Das einschreitende Viertel der Mitglieder des ÖVP-Korruptions-Untersuchungsausschusses stellt in seiner vorliegenden Eingabe den Antrag, der VfGH möge feststellen, dass "der Beschluss des Untersuchungsausschusses 'betreffend Klärung von Korruptionsvorwürfen gegen ÖVP-Regierungsmitglieder' (4/US XXVII.GP) vom 25.5.2022, mit dem der Zusammenhang des Verlangens des antragstellenden Viertels auf ergänzende Beweisanforderung Blg. VII mit dem Untersuchungsgegenstand bestritten wurde, rechtswidrig ist".
Dem vorliegenden Antrag gemäß Art138b Abs1 Z3 B-VG liegt jedoch die bezogene "Beilage VII" nicht bei. Bei dieser Beilage handelt es sich - ausweislich des vorgelegten Protokolles der 19. Sitzung des ÖVP-Korruptions-Untersuchungsausschusses vom 25.05.2022 - um jenes Verlangen gemäß §25 Abs2 VO-UA, das dem beim VfGH zur Zahl UA 4/2022 protokollierten Verfahren zugrunde lag. Beigelegt haben die Einschreiter demgegenüber jedoch ein mit "Beilage V" bezeichnetes Verlangen vom selben Tag. Damit erweist sich die Bezeichnung im Antrag als mehrdeutig.

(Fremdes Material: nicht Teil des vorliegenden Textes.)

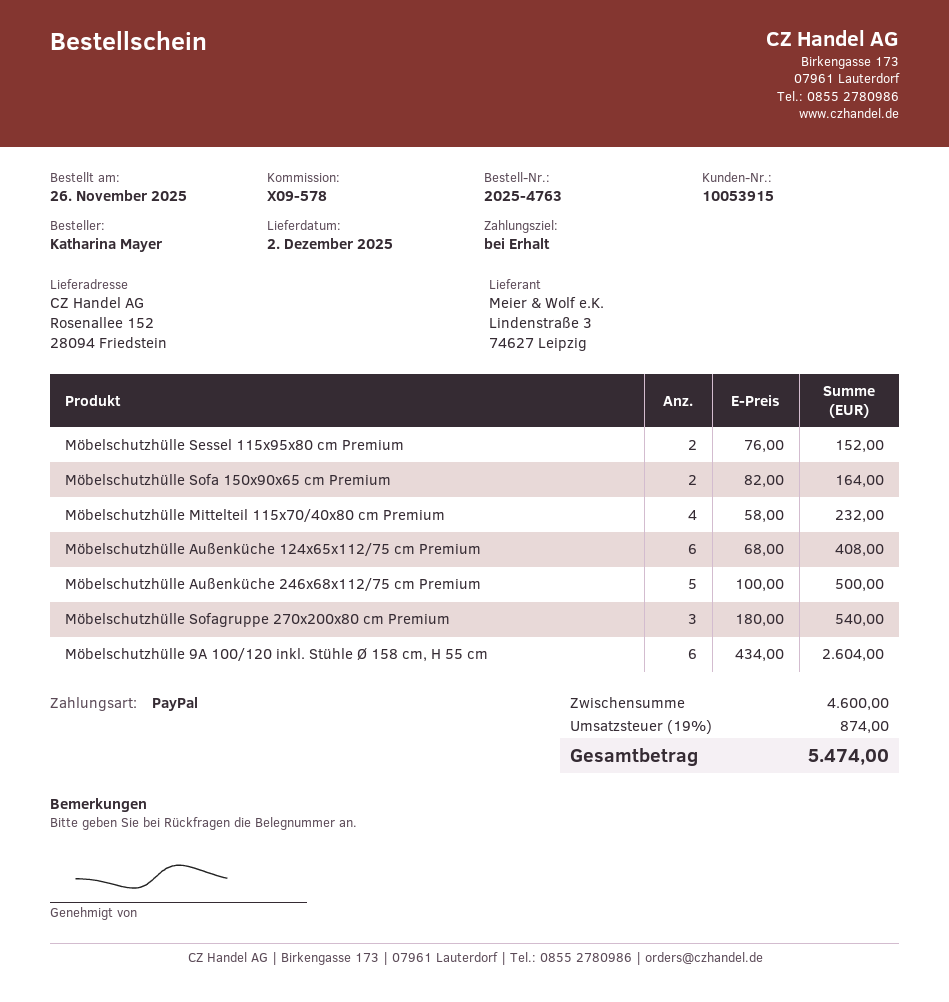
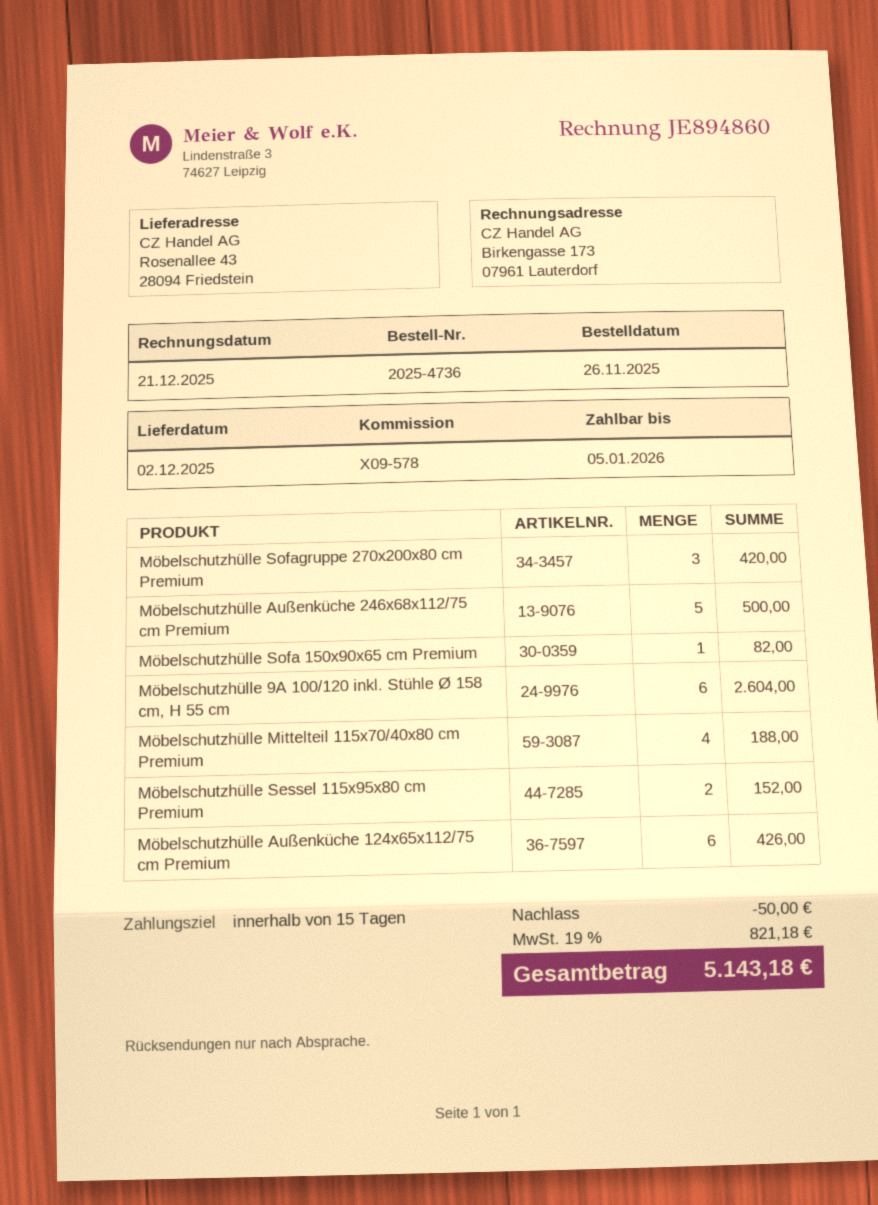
order number: 2025-4763 -> 2025-4736
payment terms: on receipt -> 15 days
ship to: Rosenallee 152, 28094 Friedstein -> Rosenallee 43, 28094 Friedstein
Möbelschutzhülle Sofa 150x90x65 cm Premium: 2 for 164.00 -> 1 for 82.00
Möbelschutzhülle Mittelteil 115x70/40x80 cm Premium: 4 for 232.00 -> 4 for 188.00
Möbelschutzhülle Außenküche 124x65x112/75 cm Premium: 6 for 408.00 -> 6 for 426.00
Möbelschutzhülle Sofagruppe 270x200x80 cm Premium: 3 for 540.00 -> 3 for 420.00
discount: none -> 50.00
tax: 19% = 874.00 -> 19% = 821.18
total: 5474.00 -> 5143.18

Da dem VfGH eine - korrigierende - Interpretation des vorliegenden Antrages verwehrt ist und somit der Prozessgegenstand des Verfahrens vor dem VfGH nicht hinreichend bestimmt ist, erweist sich der vorliegende Antrag gemäß Art138b Abs1 Z3 B-VG als unzulässig.